*** Opening of SUPPLIED RECORDS ***

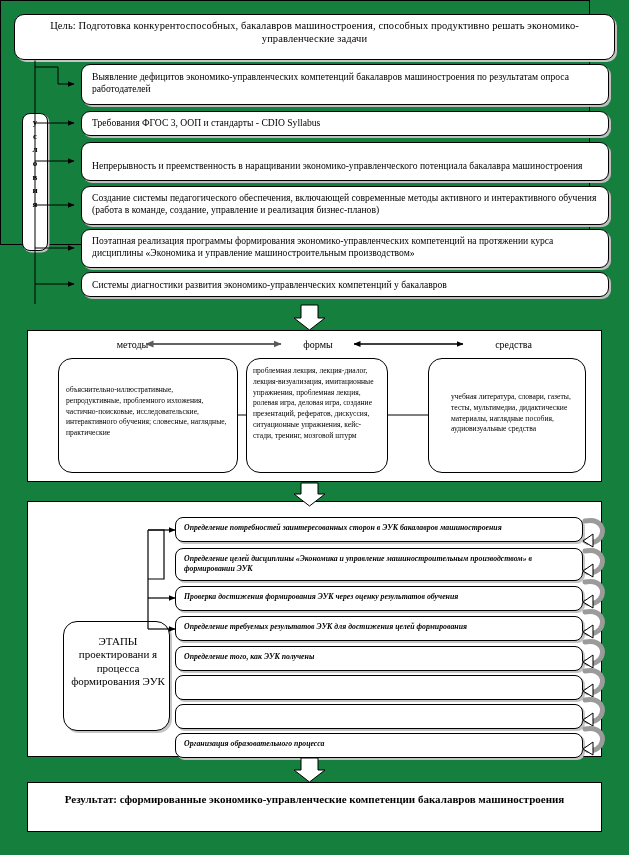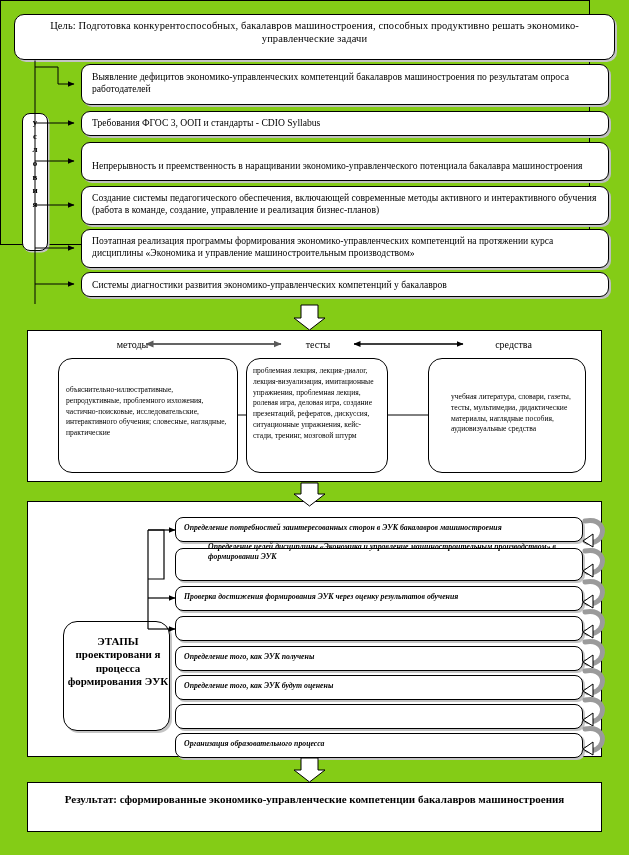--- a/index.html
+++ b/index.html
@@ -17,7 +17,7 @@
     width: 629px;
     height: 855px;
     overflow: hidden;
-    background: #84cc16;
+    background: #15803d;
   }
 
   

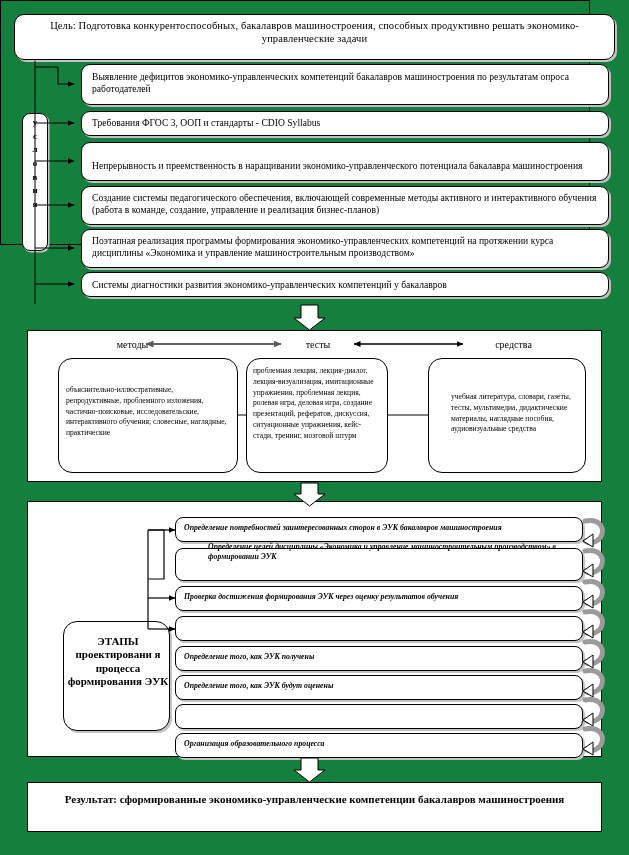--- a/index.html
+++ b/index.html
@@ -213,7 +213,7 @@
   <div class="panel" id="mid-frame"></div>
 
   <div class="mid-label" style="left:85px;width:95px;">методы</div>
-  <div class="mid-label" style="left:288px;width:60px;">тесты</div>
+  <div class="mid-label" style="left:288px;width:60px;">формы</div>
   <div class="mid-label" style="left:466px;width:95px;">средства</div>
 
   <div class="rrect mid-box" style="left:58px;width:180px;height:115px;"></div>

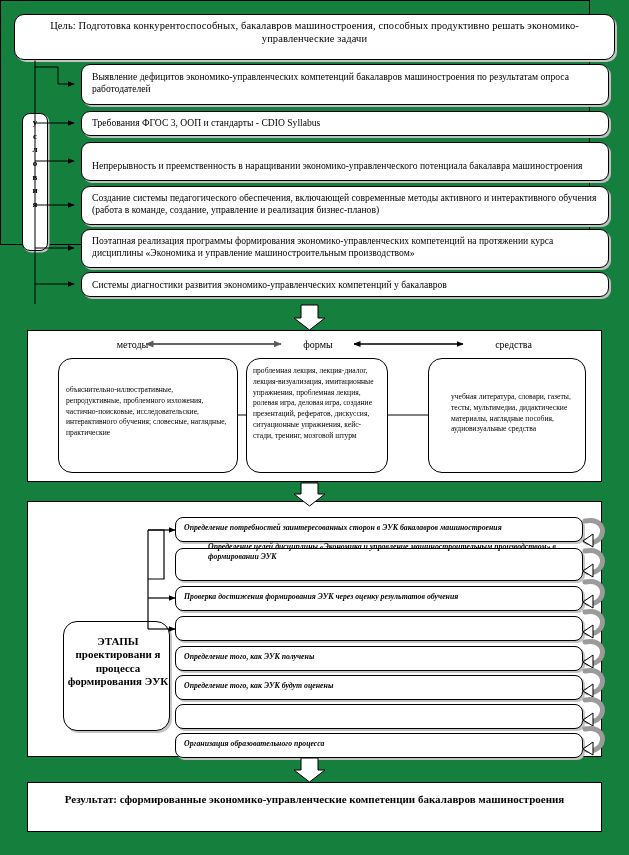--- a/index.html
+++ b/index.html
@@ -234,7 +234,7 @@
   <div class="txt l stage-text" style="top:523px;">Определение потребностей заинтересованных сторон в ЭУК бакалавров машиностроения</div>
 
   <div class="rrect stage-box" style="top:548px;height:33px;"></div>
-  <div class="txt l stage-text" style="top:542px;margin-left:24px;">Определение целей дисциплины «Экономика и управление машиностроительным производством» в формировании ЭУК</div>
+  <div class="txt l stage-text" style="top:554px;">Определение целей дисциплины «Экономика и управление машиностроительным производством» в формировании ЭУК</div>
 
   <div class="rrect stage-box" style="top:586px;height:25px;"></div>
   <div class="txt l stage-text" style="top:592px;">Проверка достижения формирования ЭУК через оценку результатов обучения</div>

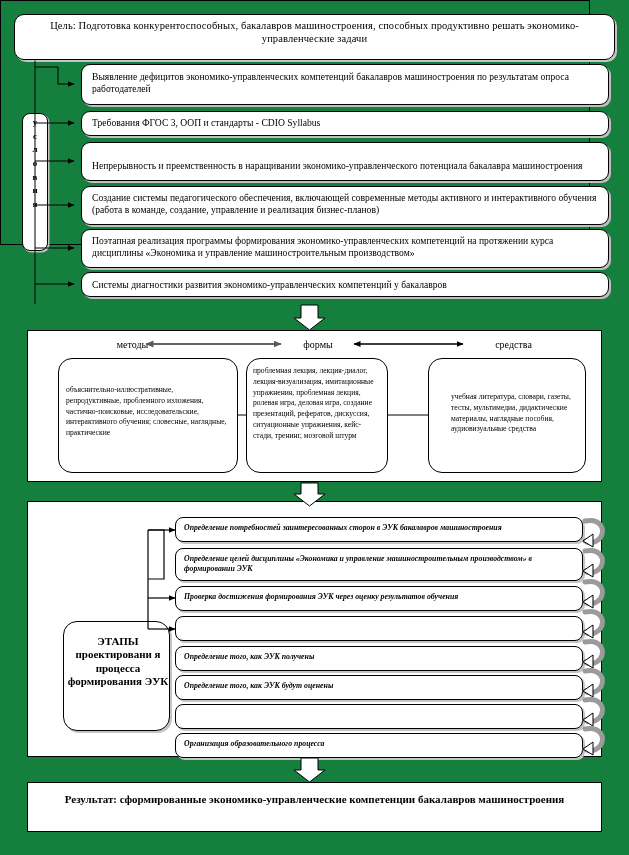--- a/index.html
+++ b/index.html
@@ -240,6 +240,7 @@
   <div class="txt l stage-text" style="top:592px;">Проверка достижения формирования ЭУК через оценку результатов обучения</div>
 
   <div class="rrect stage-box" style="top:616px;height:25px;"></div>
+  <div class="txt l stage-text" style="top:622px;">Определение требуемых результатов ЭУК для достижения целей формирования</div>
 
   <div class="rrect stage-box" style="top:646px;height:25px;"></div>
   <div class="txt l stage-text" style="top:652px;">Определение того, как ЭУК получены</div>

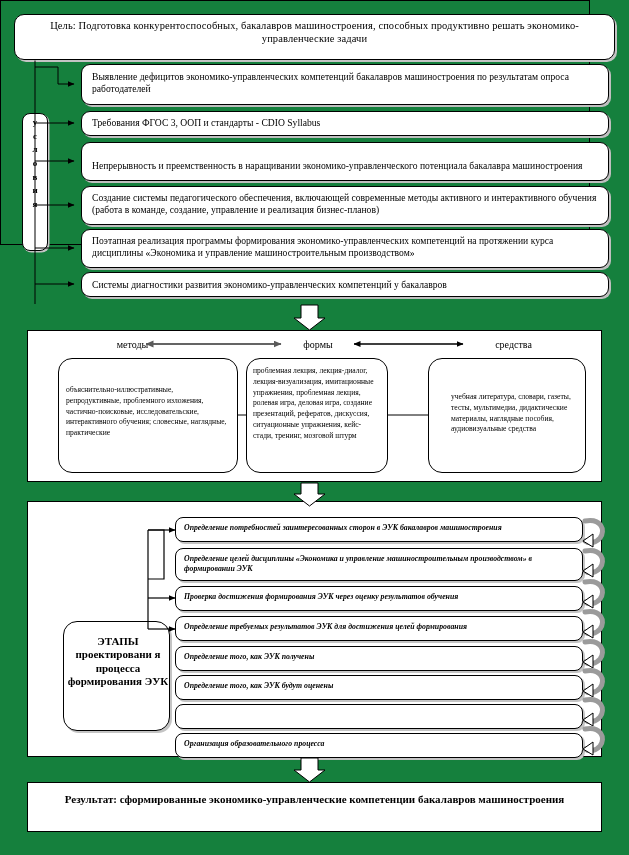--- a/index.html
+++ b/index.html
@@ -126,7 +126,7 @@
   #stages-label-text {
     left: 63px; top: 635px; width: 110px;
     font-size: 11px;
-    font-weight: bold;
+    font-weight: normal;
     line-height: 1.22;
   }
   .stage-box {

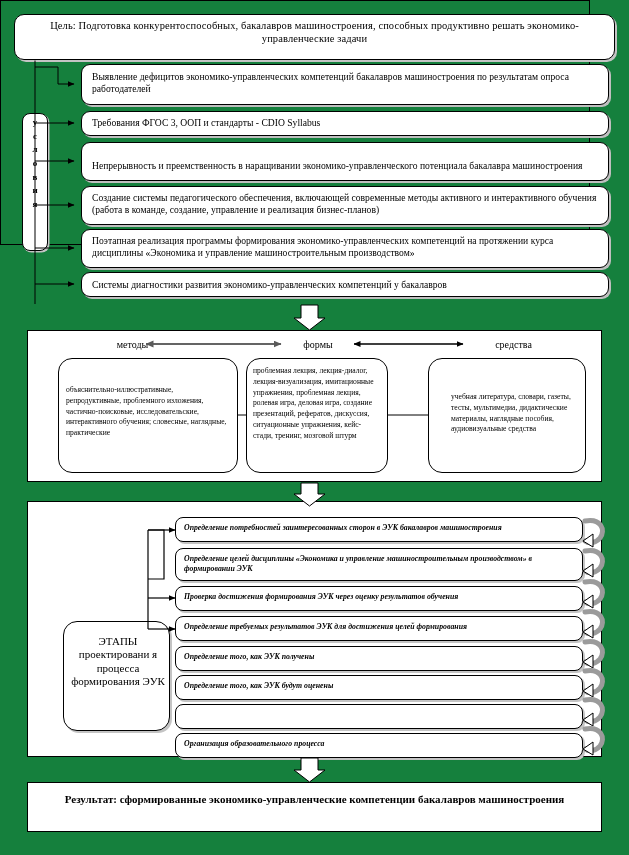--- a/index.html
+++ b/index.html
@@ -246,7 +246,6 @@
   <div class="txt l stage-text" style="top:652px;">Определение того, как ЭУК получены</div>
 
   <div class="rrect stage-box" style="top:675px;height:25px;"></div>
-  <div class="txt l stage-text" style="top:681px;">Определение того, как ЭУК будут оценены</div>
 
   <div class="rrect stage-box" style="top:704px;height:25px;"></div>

*** Close of SUPPLIED RECORDS ***

== TASK TO COMPLETE ==
All lines above that contain the word "left" are to be copied.

== TASK OUTPUT ==
   <div class="mid-label" style="left:85px;width:95px;">методы</div>
-  <div class="mid-label" style="left:288px;width:60px;">тесты</div>
+  <div class="mid-label" style="left:288px;width:60px;">формы</div>
   <div class="mid-label" style="left:466px;width:95px;">средства</div>
   <div class="rrect mid-box" style="left:58px;width:180px;height:115px;"></div>
-  <div class="txt l stage-text" style="top:542px;margin-left:24px;">Определение целей дисциплины «Экономика и управление машиностроительным производством» в формировании ЭУК</div>
     left: 63px; top: 635px; width: 110px;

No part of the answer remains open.